> [Input data]
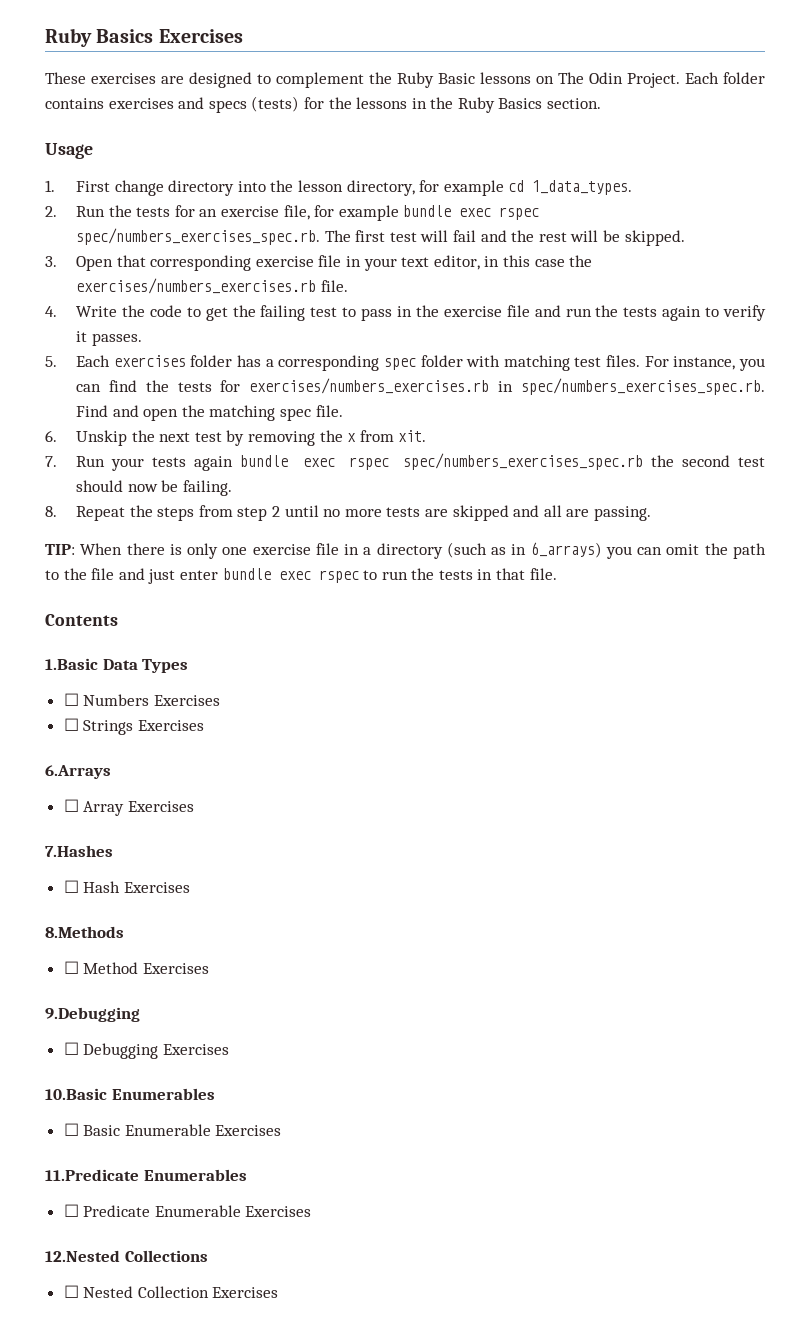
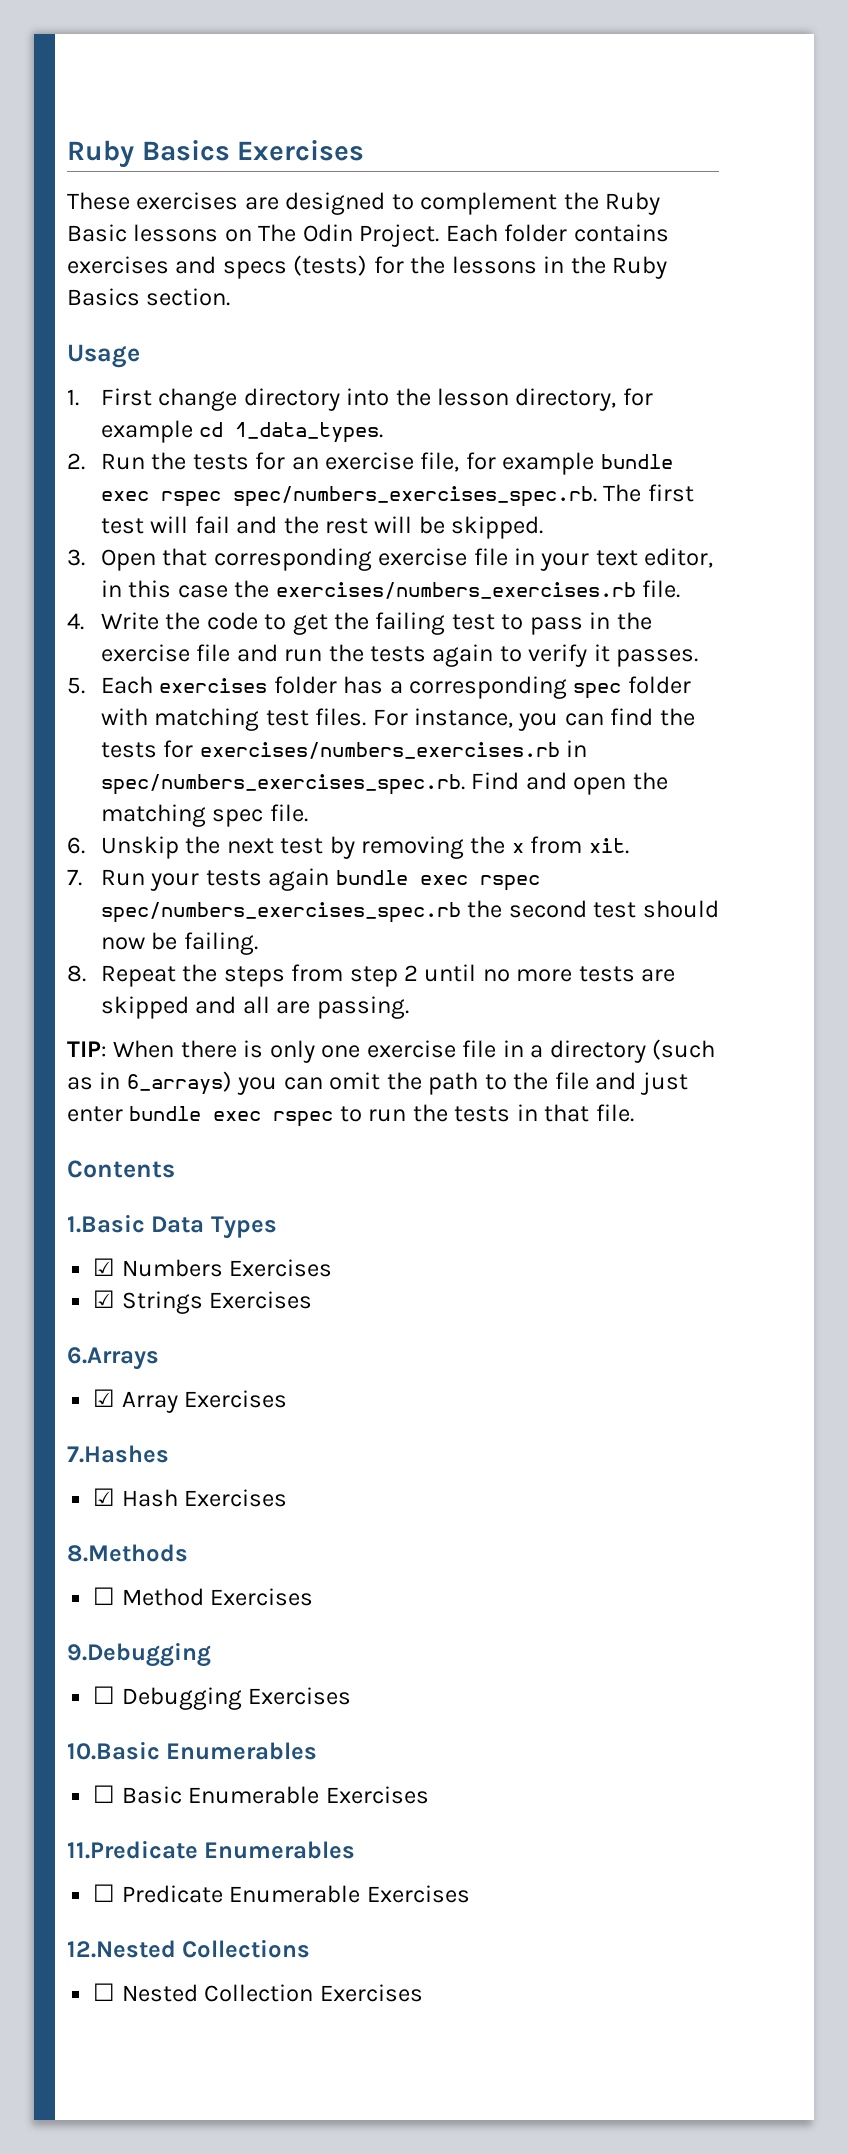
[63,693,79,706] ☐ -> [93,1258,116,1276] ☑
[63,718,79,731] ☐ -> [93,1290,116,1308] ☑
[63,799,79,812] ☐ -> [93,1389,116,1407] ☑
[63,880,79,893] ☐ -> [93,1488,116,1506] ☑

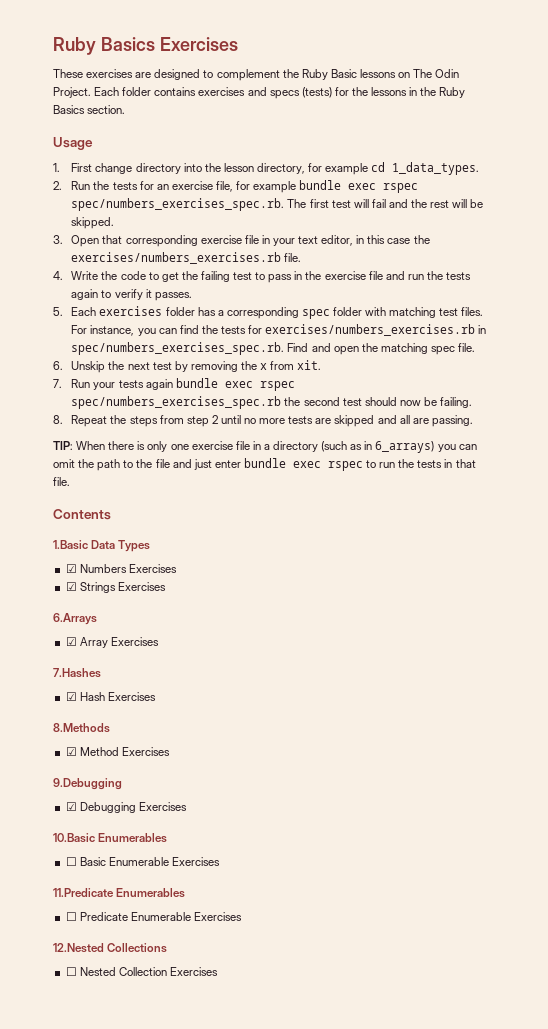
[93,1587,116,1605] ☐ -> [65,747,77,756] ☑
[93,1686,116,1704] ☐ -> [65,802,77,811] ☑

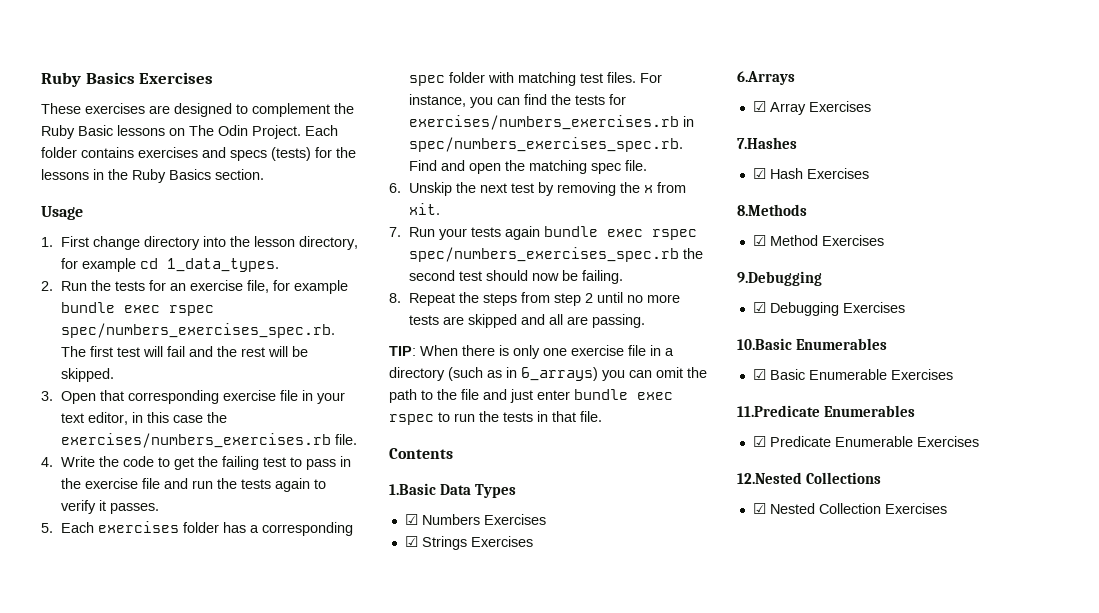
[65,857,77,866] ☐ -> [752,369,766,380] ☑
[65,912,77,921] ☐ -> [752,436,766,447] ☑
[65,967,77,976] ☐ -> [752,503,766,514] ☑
--
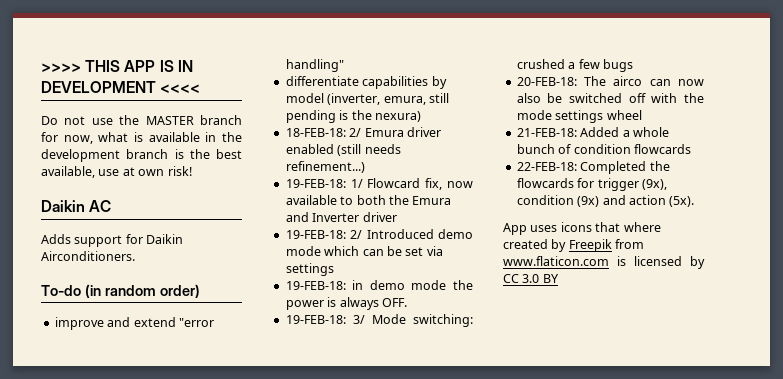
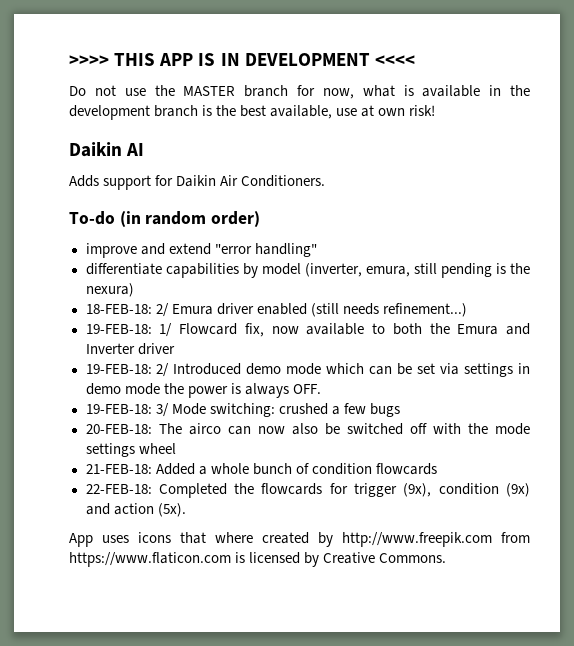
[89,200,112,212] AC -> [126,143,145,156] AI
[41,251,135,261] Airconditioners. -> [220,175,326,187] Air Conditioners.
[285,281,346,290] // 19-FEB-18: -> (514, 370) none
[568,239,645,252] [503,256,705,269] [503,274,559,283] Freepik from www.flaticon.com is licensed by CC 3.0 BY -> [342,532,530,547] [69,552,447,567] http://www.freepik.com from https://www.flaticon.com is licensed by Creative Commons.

> [What the task requires] Keep to the lines above from the line with "[93,1686,116,1704] ☐ -> [65,802,77,811] ☑" to the line with "[65,967,77,976] ☐ -> [752,503,766,514] ☑", and set down exactly those, inclusive, with nothing else and every picture left out.

> [Result]
[93,1686,116,1704] ☐ -> [65,802,77,811] ☑

[65,857,77,866] ☐ -> [752,369,766,380] ☑
[65,912,77,921] ☐ -> [752,436,766,447] ☑
[65,967,77,976] ☐ -> [752,503,766,514] ☑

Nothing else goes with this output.